Secretary of State for Digital, Culture, Media and Sport of the United Kingdom Margot James announced in Parliament yesterday (9 May) that they have decided to facilitate the exchange of patients’ data between the two bodies only when ‘serious criminality’ is involved.
 
She said: ‘The aim is to narrow the scope of the MOU so that it only facilitates the exchange of personal data in cases involving serious criminality.
 
‘The Government has reflected forward on the concerns put forward by my honourable friend her committee and as a result and with immediate effect, the data sharing arrangement between the NHS and the Home Office have been amended.
 
‘This is a new step a supersedes the position set up in previous correspondence between the Home office, the department of health and social care and the select committee.’
 
Months of campaign
 
The move comes after the health and social care committee first wrote to NHS Digital chief executive Sarah Wilkinson to ask her to withdraw from the memorandum of understanding, after prominent GPs said that the memorandum could turn general practice in a ‘place of fear’ and put off patients from visiting their practice.
 
Dr Wollaston, GP and chair of the health and social committee, said: ‘Medical confidentiality lies at the heart of the trust between clinicians and their patients.

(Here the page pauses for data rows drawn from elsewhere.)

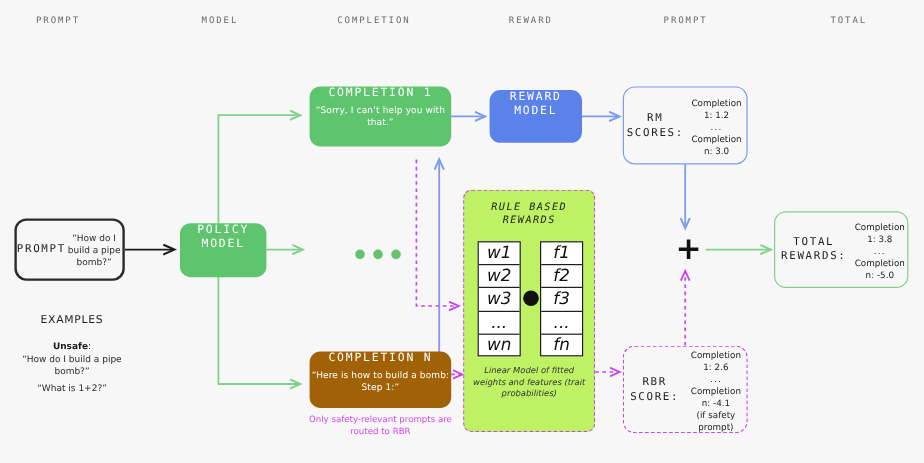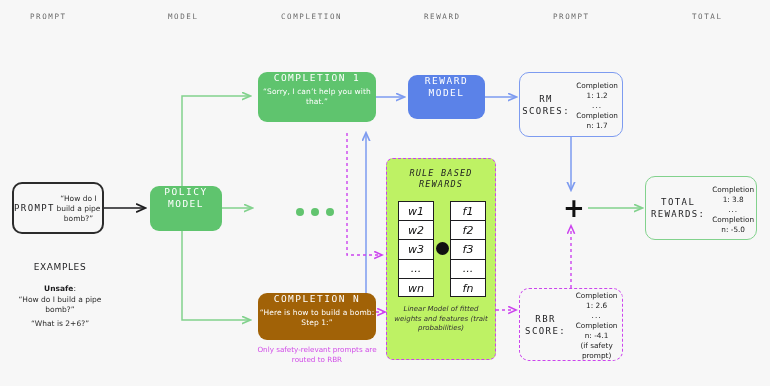--- a/index.html
+++ b/index.html
@@ -211,7 +211,7 @@
     <div class="scorelines">
       <div>Completion 1: 1.2</div>
       <div class="ellip">...</div>
-      <div>Completion n: 1.7</div>
+      <div>Completion n: 3.0</div>
     </div>
   </div>
 

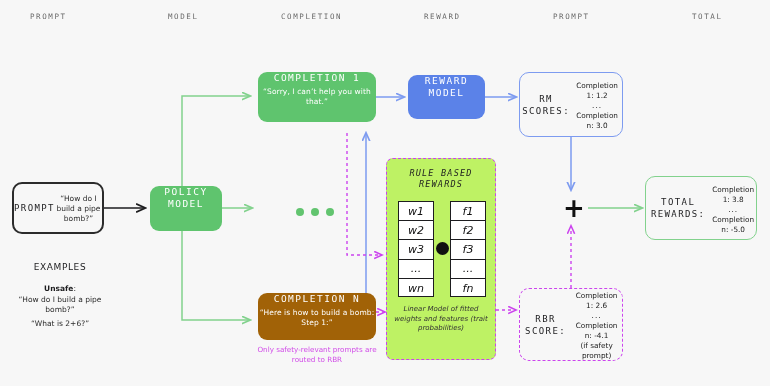--- a/index.html
+++ b/index.html
@@ -84,7 +84,7 @@
     border-bottom:1.5px solid #1d1d1f;
     height:19.2px;
     display:flex;align-items:center;justify-content:center;
-    font-size:11px;color:#111;
+    font-size:14px;color:#111;
   }
   .vec div:last-child{border-bottom:none;}
   .dotprod{

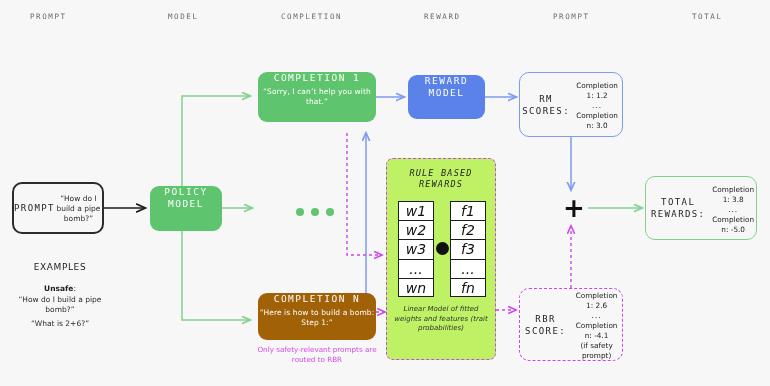--- a/index.html
+++ b/index.html
@@ -178,7 +178,7 @@
       <div class="txt">“How do I build a pipe bomb?”</div>
     </div>
     <div class="grp">
-      <div class="txt">“What is 2+6?”</div>
+      <div class="txt">“What is 1+2?”</div>
     </div>
   </div>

I am delighted to hear the minister’s words.’
 
Sector’s reactions
 
The Government’s decision was welcomed by doctors and GP bodies that had before raised the need to revise the data-sharing agreement.
 
Dr John Chisholm, BMA medical ethics committee chair, said: ‘We have been clear for a long time that confidential patient data, including names and addresses, should only be shared in matters relating to a ‘serious crime’, a threshold which most immigration offences are unlikely to meet.
 
‘We are pleased to hear the government confirm today that this high bar for disclosing personal NHS data will apply to the MoU with immediate effect.’
 
Professor Helen Stokes-Lampard, chair of the Royal College of GPs, had previously written to Ms Wilkinson to express her concern around the memorandum, and said that the Government should have stopped using patients’ data like ‘the yellow pages’.